In the early literature the inexpressibility of Brahman was expressed in the dead-end expression, a principal expression of Vedic insight, Tát [literally, ‘That’].
The Summum Bonum of popular, if redacted Dharmic Teaching is: Tát Tvam Asi, the same Tát [‘That’] of the Rig Veda. In translation: ‘That are’t Thou’.
‘That’ is an Expression of Inexpressibility. A self-scuttling assertion in negation, an immediate, unregenerate self-contradiction. It is neither noun nor verb, is grammatically homeless, a lexicographer’s nightmare, and meant to be so.
Even to call it ‘Inexpressible’ places it in counterpoint to the binary clutch of ‘Expressible’. And in that very act, violates its reference.
It includes all markers, any and every whiff of presumption to identity. Aspects, elements, endowments, features, qualities, temperament, tendencies. You may not source it for ethical or social directives [rules], go philosophical or poetic on its attributes…
Point a finger, draw a line, a thought, emote a feeling towards ‘That’ and by that very act, what you have pointed a finger to, drawn a line of, thought, emoted, is not ‘That’.
From the Diamond Sutra: ‘The Tathagata has no formulated teaching to enunciate. Wherefore? Because the Tathagata has said that truth is uncontainable and inexpressible.,,’
[‘Unformulated Principle‘? Formulation is the essence of Principle. Is that a Self-Negating Expression sneaking by?]
The literature of this period shows that Siddhartha Gautama’s formal schooling, that of a high-born Kshatriya Prince, was firmly in the classic Dharmic paradigm.
It was assigned to five established Dharmic teachers and a supporting crew of noted scholars. The first Upaniṣads would have been standard fare for every beleaguered student of his rank and of his day.
Siddhartha Gautama’s chosen name for himself was not as ‘The Buddha’ [a later appellation] but as the Tát-āgathā [literally, ‘That-Gone’] again, the same Tát [‘That’] of the Rig Veda.
A Tát-āgathā is one: ‘Entered in Tát’ [‘That’]. It says nothing about any ‘Object’ [such as an imagined ‘That’]. It is all about the Subject.

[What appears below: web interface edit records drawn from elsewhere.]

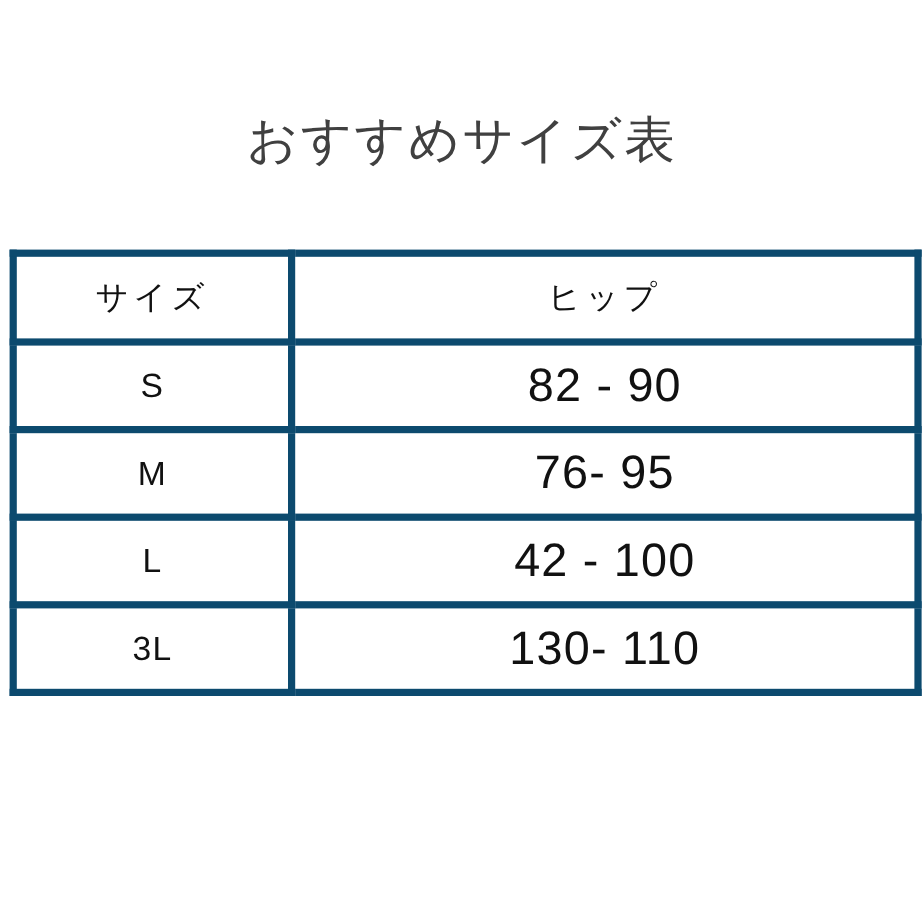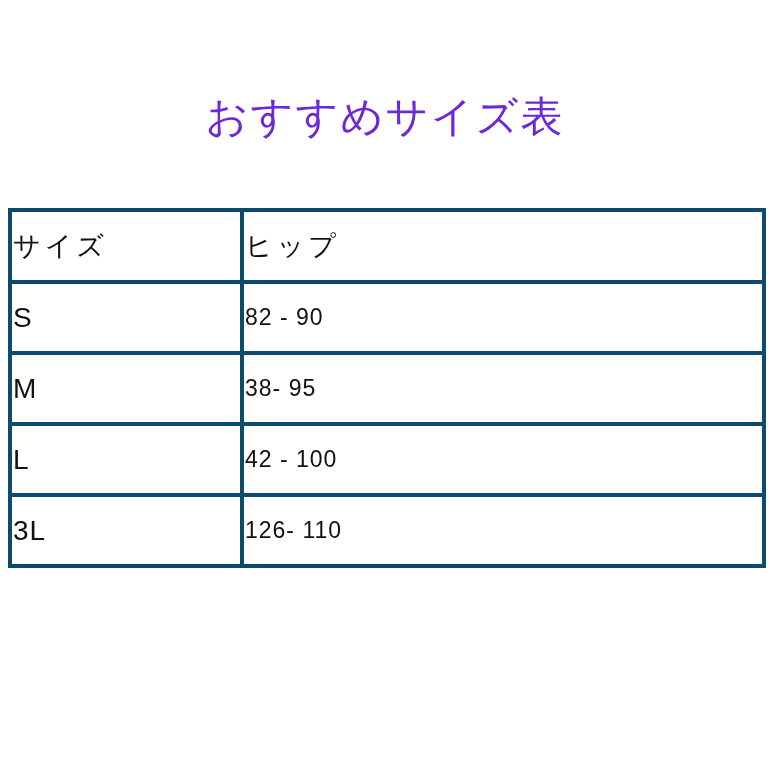"おすすめサイズ表" .title { color: #6d28d9 -> #404040 }
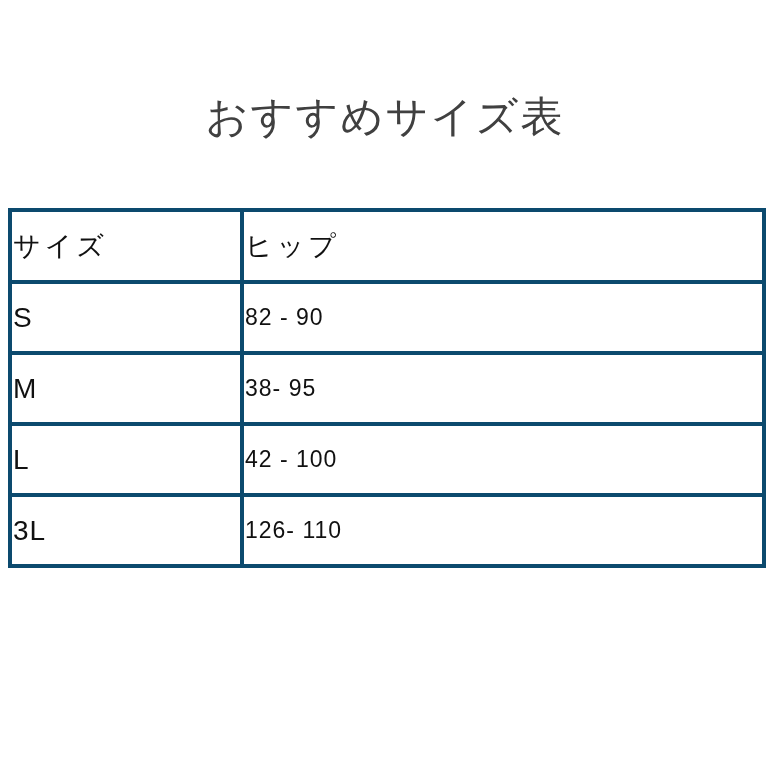"サイズ" table.size-table th, table.size-table td { border: 4px solid #0c4a6e -> 6px solid #0c4a6e; text-align: left -> center }
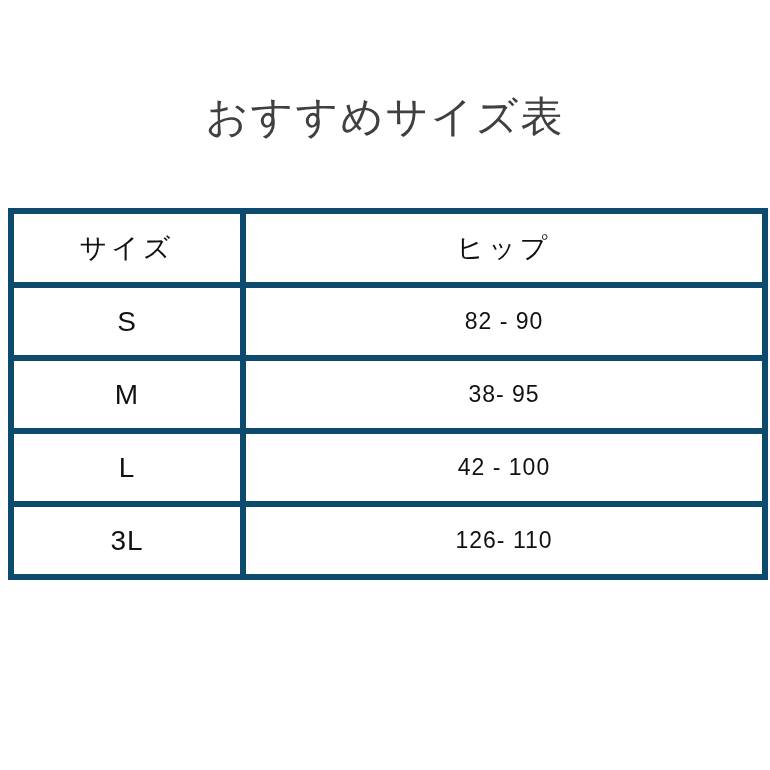"82 - 90" table.size-table tbody td { font-size: 23px -> 39px }
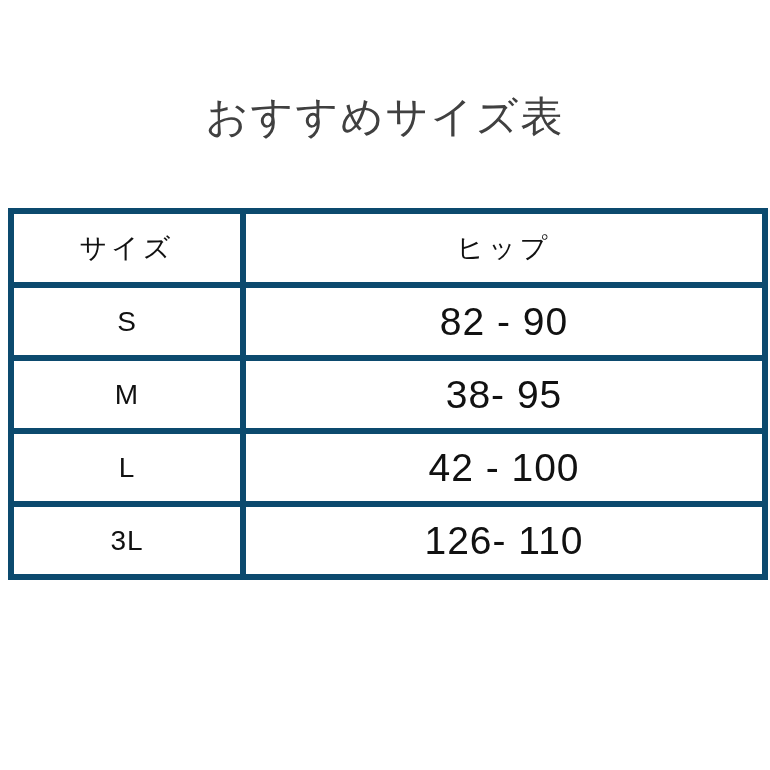"38- 95" td { text: 38- -> 76- }
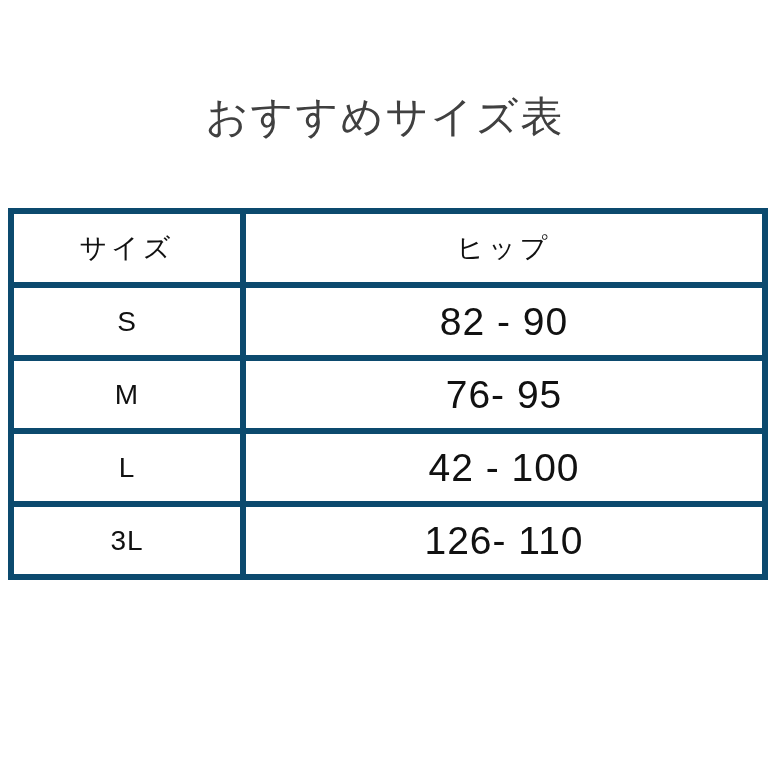"126- 110" td { text: 126- -> 130- }
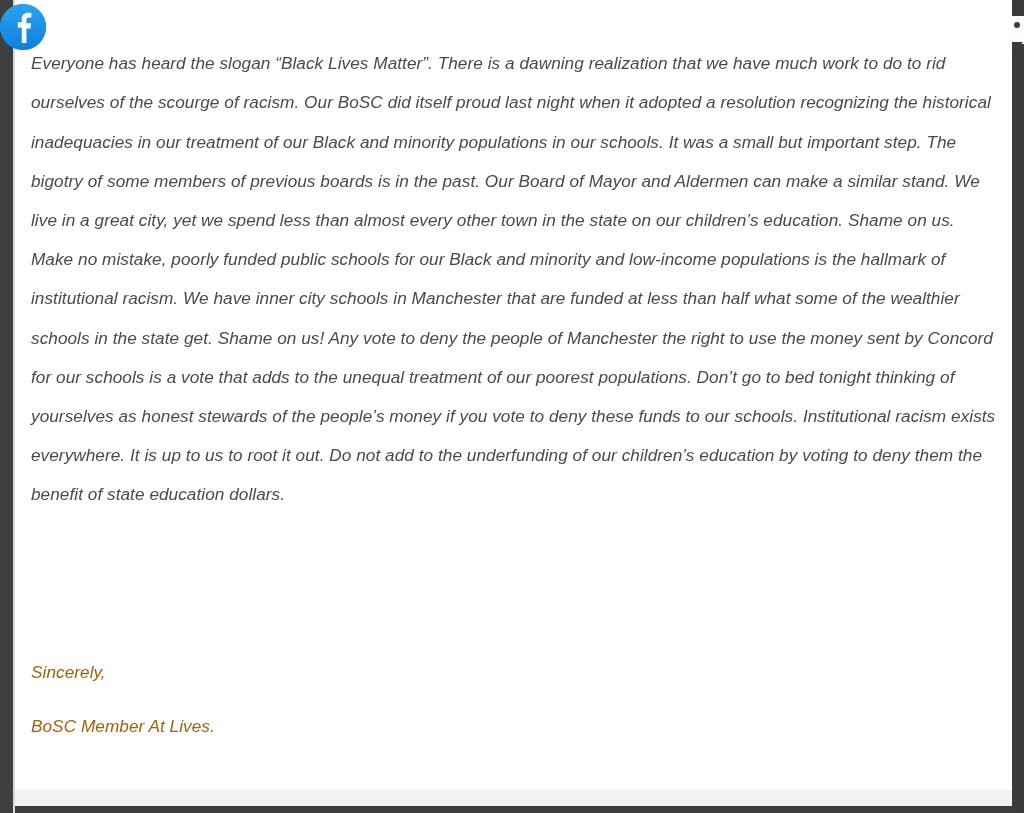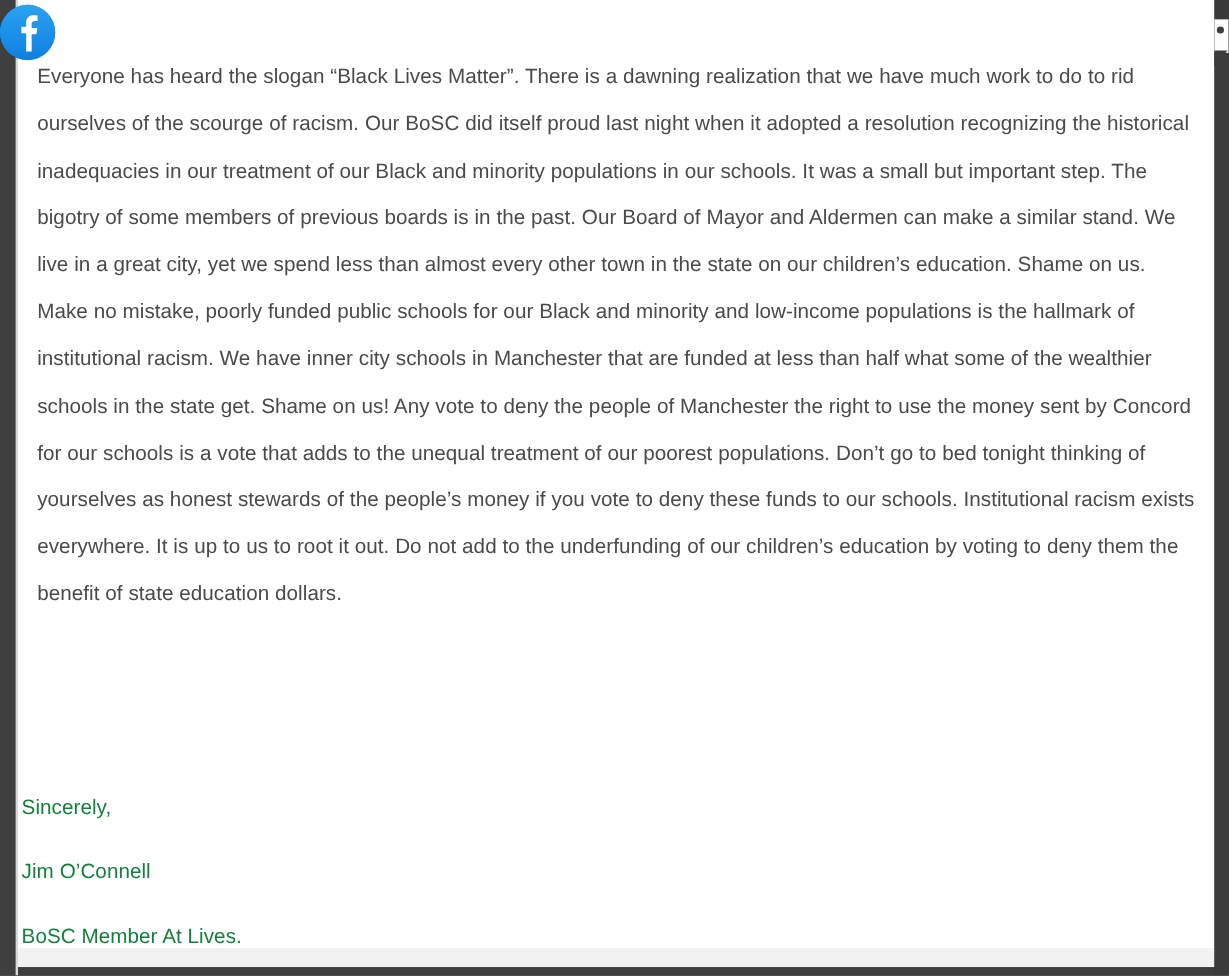"Everyone has heard the slogan" #screen { font-style: none -> italic }
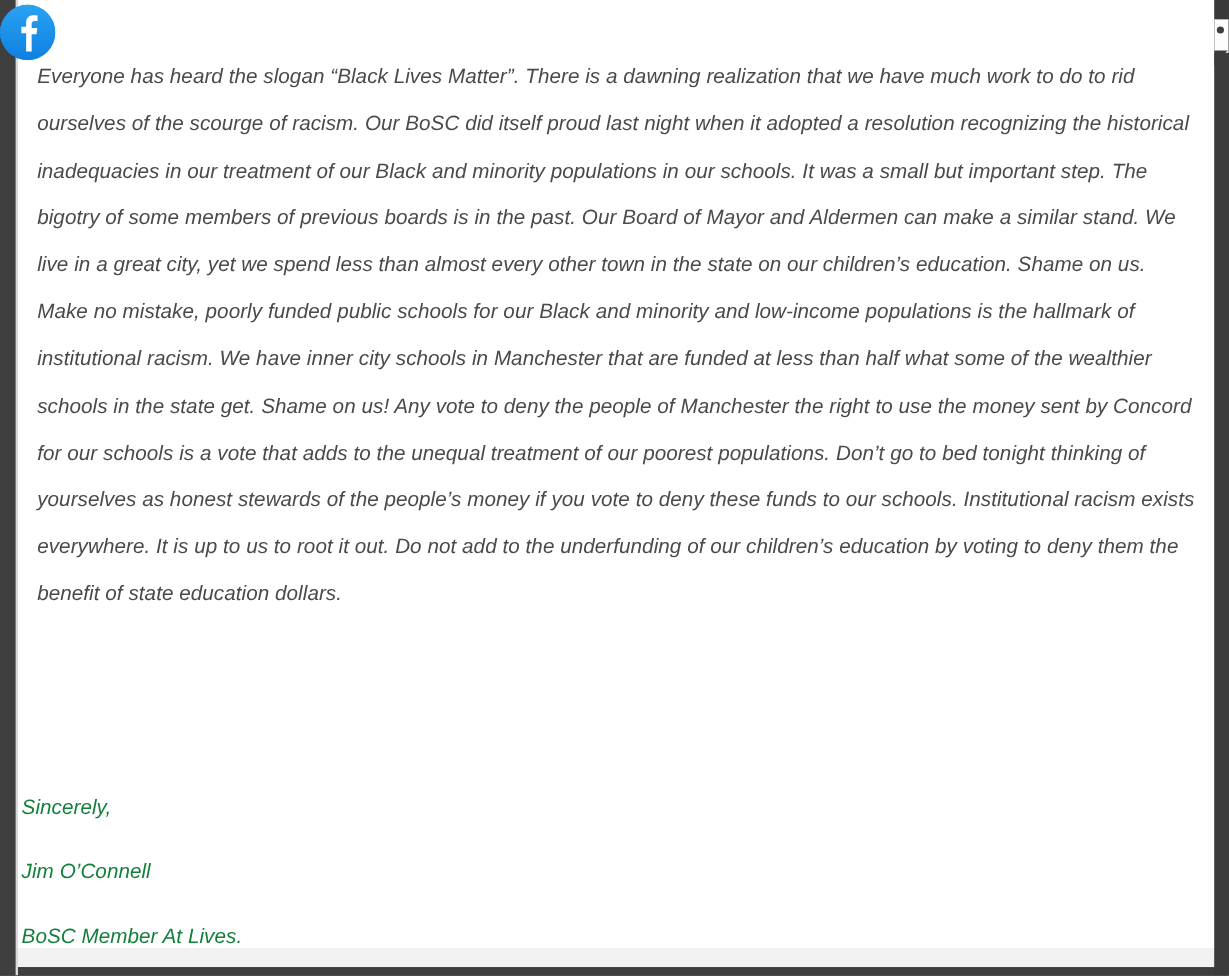"Sincerely," .sig-block { color: #15803d -> #a16207; left: 3px -> 16px }
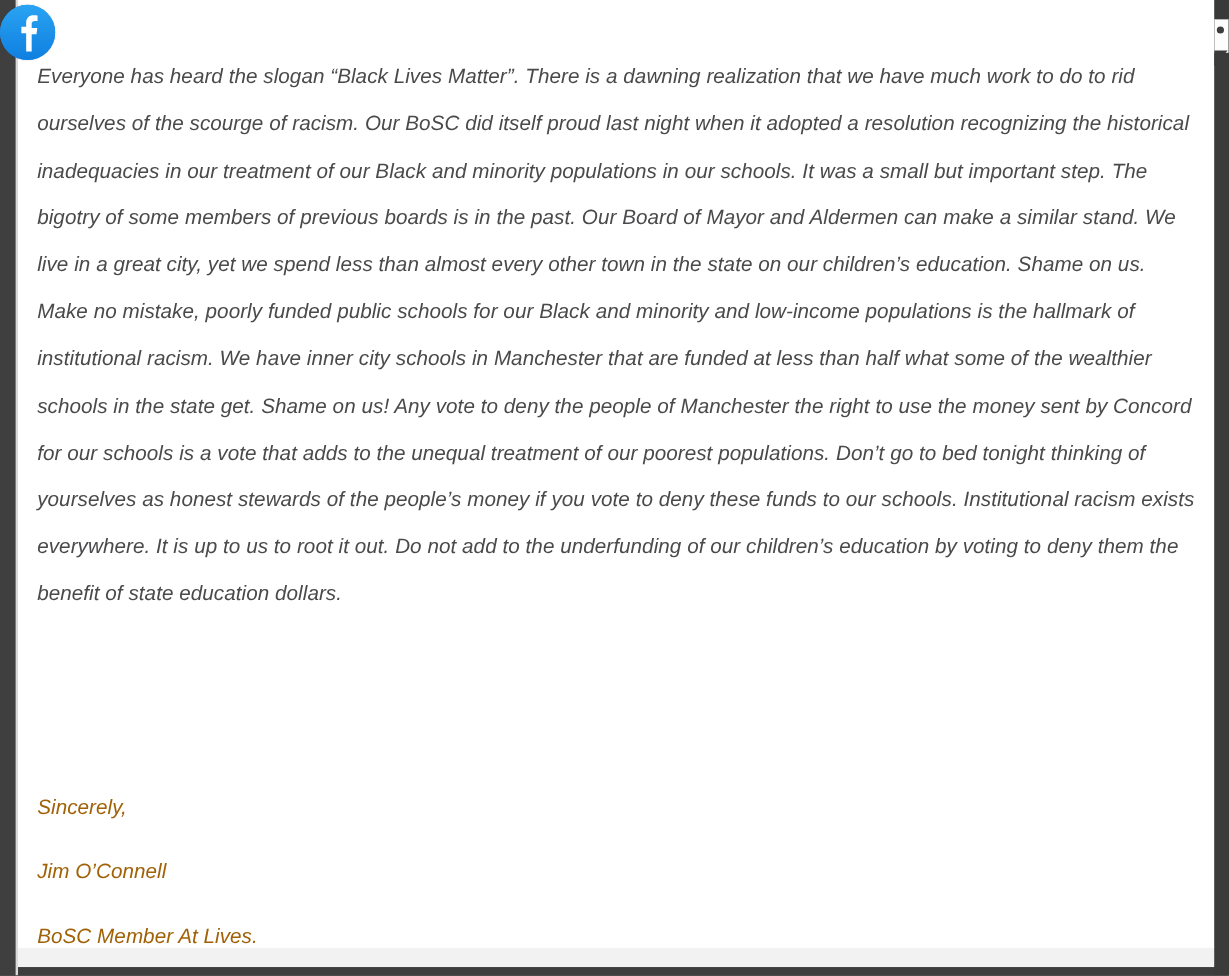"Jim O’Connell" span.sig-line { html: <span>Jim O’Connell</span> -> none }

Or rather, the absence of it.
From the Diamond Sutra: ‘If anyone should say that the Tathagatha comes or goes or sits or reclines, he fails to understand my teaching. Why? Because ‘Tathagata’ has neither whence nor whither, therefore is He called Tathagatha.’
In the highest tradition of the Buddha-Dharma one does not worship The Buddha, which is easy enough. The struggle is to become a Tat-āgatha.